Harmony in the Cloud
Table of Contents
This post is to highlight how awesome Cloud computing really is, and the impact it can have on your business if you get it right or wrong. I’ll cover both with real examples from my CPU graphs.
Getting it wrong, or not quite perfect
I’m sure we all know this can have an impact on your business in a negative light. If you get it not-quite-perfect your users may not even notice, until you exceed your expectations and the cracks start to appear.
As you can see by this graph, the CPU usage wasn’t ideal, but the site was running perfectly fine for a long time .. until around the start of this month when it started to not.
So what happened? Well, a lot of things. First, we started to implement some aggressive marketing strategies that were paying off more than we expected, so I added more servers to dull the load which is where you see the usage drop initially. Then, we came up with a really good idea for some content to add to the site, so I set about making that and a few days later I uploaded it and we started to promote the crap out of it, and that’s when the cracks started to appear.
Now, it must be said that I run my site lean … very lean. It costs me $538.43 a month to do over 20 million dynamic page views per month, and an ungodly amount of ajax and asset requests. So narrowing these problems down is not only necessary to keep my users happy and my response times low, but also to keep my costs low.
First, I didn’t do the math properly and we were taking on more requests than we could handle so I threw some more servers at it. For 0.03c an hour, who cares, right? Wrong. That wasn’t the issue. After realising this, I sat down to figure out what the real issues were. As you can see, the servers were experiencing iowait times and softirqs so that’s what I needed to solve.

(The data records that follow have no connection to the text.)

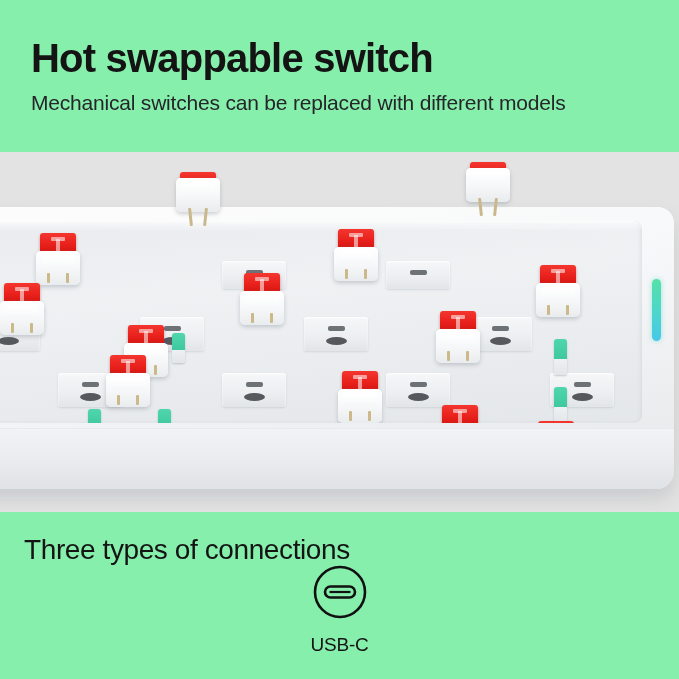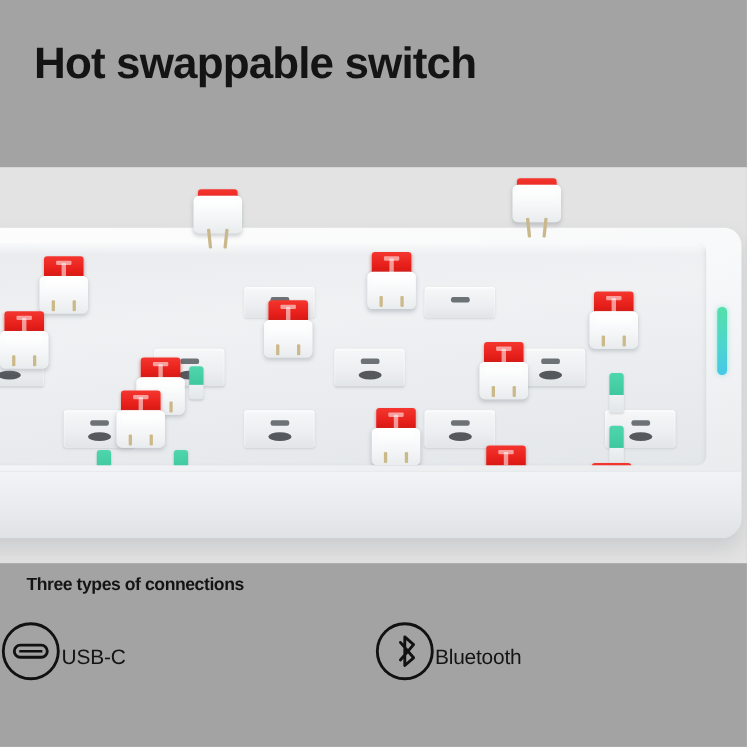--- a/index.html
+++ b/index.html
@@ -13,7 +13,7 @@
   #page{
     position:relative;
     width:679px; height:679px;
-    background:#a3a3a3;
+    background:#86efac;
   }
 
   

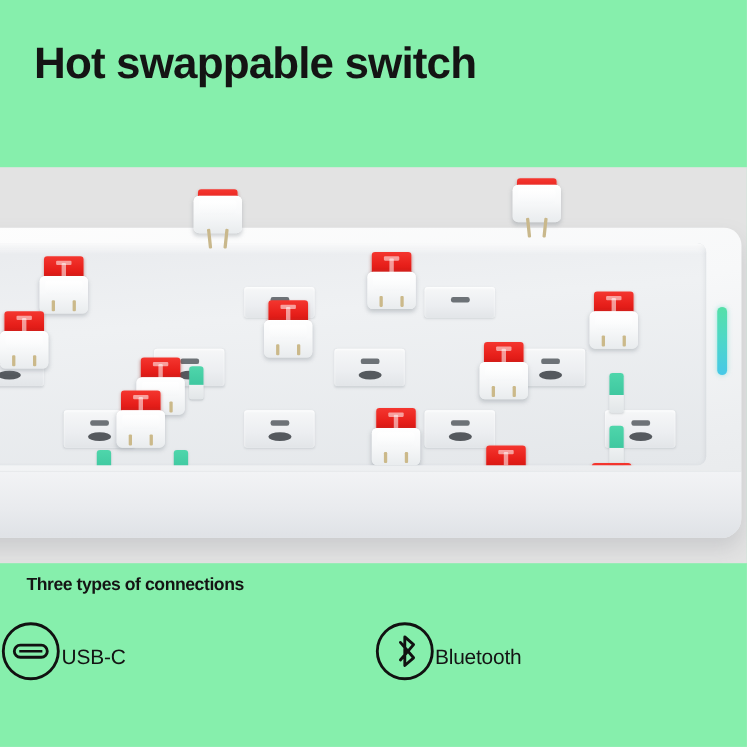--- a/index.html
+++ b/index.html
@@ -170,6 +170,7 @@
 
   <div class="top-text">
     <div class="headline">Hot swappable switch</div>
+    <div class="subhead">Mechanical switches can be replaced with different models</div>
   </div>
 
   <div class="photo">

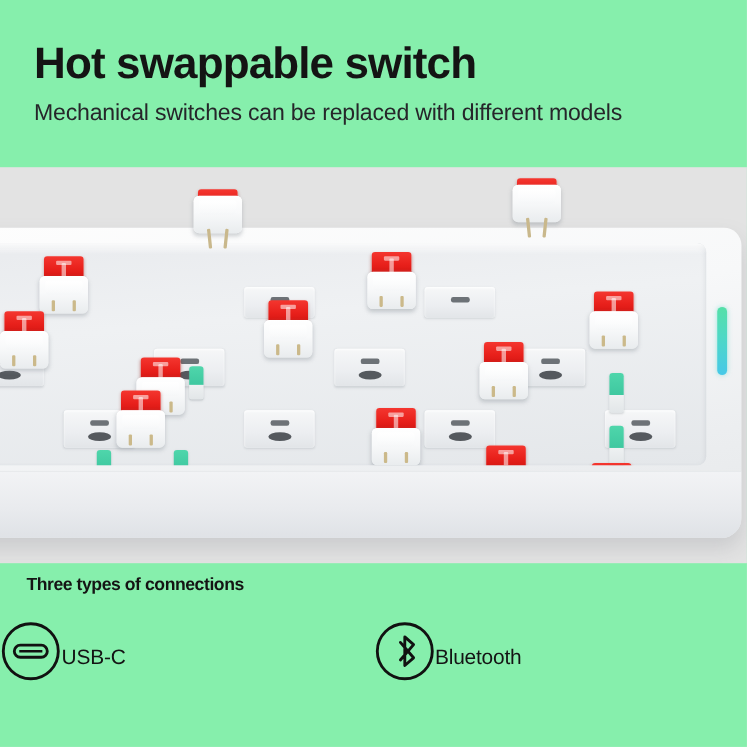--- a/index.html
+++ b/index.html
@@ -145,8 +145,8 @@
   
   .conn{ position:absolute; left:0; top:512px; width:679px; height:167px; }
   .conn-title{
-    position:absolute; left:24px; top:12px;
-    font-size:16px; font-weight:bold; color:#141414;
+    position:absolute; left:24px; top:24px;
+    font-size:28px; font-weight:normal; color:#141414;
     letter-spacing:-0.4px; line-height:1; white-space:nowrap;
   }
   .conn-row{

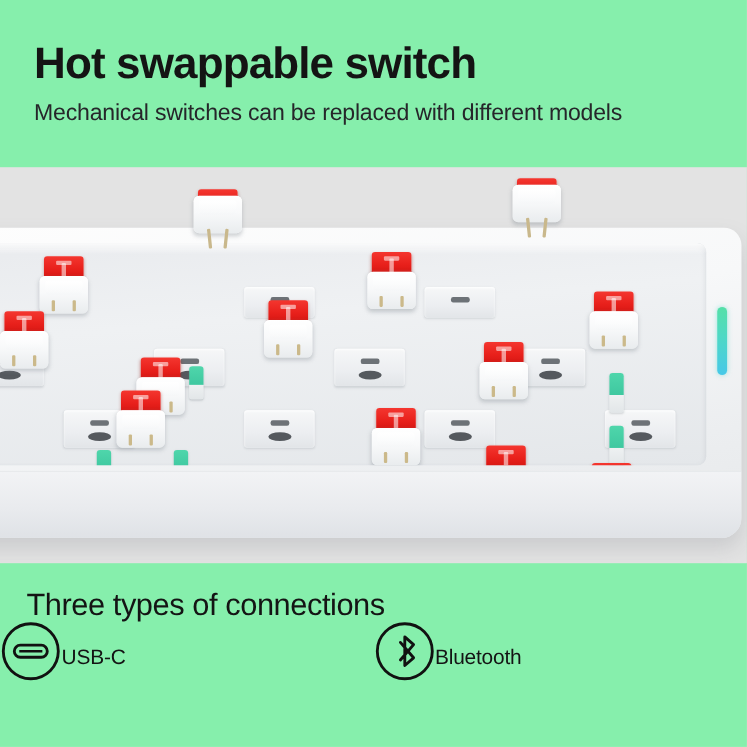--- a/index.html
+++ b/index.html
@@ -154,7 +154,7 @@
     display:flex; align-items:flex-start;
   }
   .conn-item{
-    flex:1 1 0; display:flex; flex-direction:row;
+    flex:1 1 0; display:flex; flex-direction:column;
     align-items:center; justify-content:flex-start;
   }
   .conn-icon{ width:56px; height:56px; display:block; }

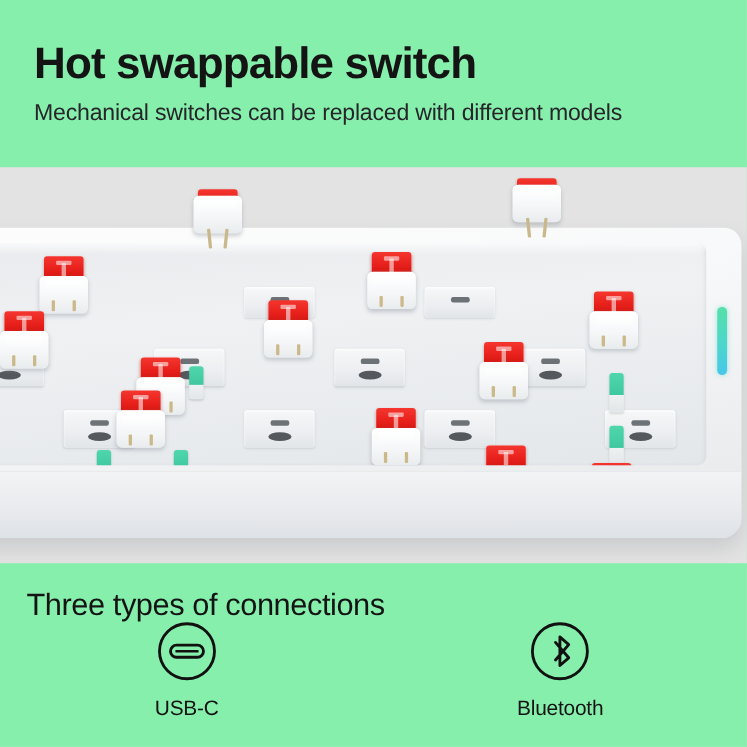--- a/index.html
+++ b/index.html
@@ -357,13 +357,6 @@
       </div>
 
 
-      <div class="conn-item">
-        <svg class="conn-icon" viewBox="0 0 56 56">
-          <circle cx="28" cy="28" r="25" fill="none" stroke="#111" stroke-width="2.6"></circle>
-          <path d="M24 20 L36 34 L28 41 L28 15 L36 22 L24 36" fill="none" stroke="#111" stroke-width="2.6" stroke-linecap="round" stroke-linejoin="round"></path>
-        </svg>
-        <div class="conn-label">Bluetooth</div>
-      </div>
 
     </div>
   </div>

This is usually due to network traffic or disk issues. My servers run SSD so there was no issue waiting for disk times, which I confirmed with iostat. The SQL network was taking a beating, so I narrowed down the causes for that and plugged those holes with some front-end caching. This changed my network graphs from mimicking an oscilloscope measuring heavy metal, to measuring the purr of a kitten or a well oiled tractor. But, the problem was still there ..
The problem with the iowait times ended up being a random error with the database. It was doing something odd, which still to this day I’m not entirely sure what happened because I only discovered it as a fluke and it hasn’t come back since. But, the SQL queries were taking ages to execute, despite the disk io, CPU and network being fine. A quick restart of the server made all the iowait times disappear.
So, the problem turned out to be random, but it did highlight some flaws which I was able to patch.
Getting it right
After this happened I decided to get a little more serious about the server scaling. Originally I had the day broken up in to 3 parts which I considered to be offpeak, heavy load and peak load. During these times of the day I would scale the server amounts up or down depending on that load period. I changed this dramatically.
I busted out python and broke the day up in to 24 hour sections, then I opened analytics and looked at the traffic graph for a few days. I defined a minimum and a maximum amount of servers that I want to run for off peak and peak times based on my average usage + some extra allowance for burst loads from social media linking and media campaigns. Then I went through hour by hour and assigned a number to each hour which represented the number of web processors that would be online to handle the traffic.
The idea is; rather than abruptly going from X to Y then back to X at a period of time, I gently add more servers in increments of 2 which should better distribute the stress and give a smoother ride.
As you can see from the graph above, this is a typical day for me now. No iowait, very litle softirq and a fairly flat, consistent CPU range. If you didn’t know better you’d have no idea the cluster this server is part of experiences 18-30x the traffic during peak load than it does in off peak time. And, every 3-4 hours receives surges of traffic from promoted links on our Facebook page.
This, is harmony in the cloud!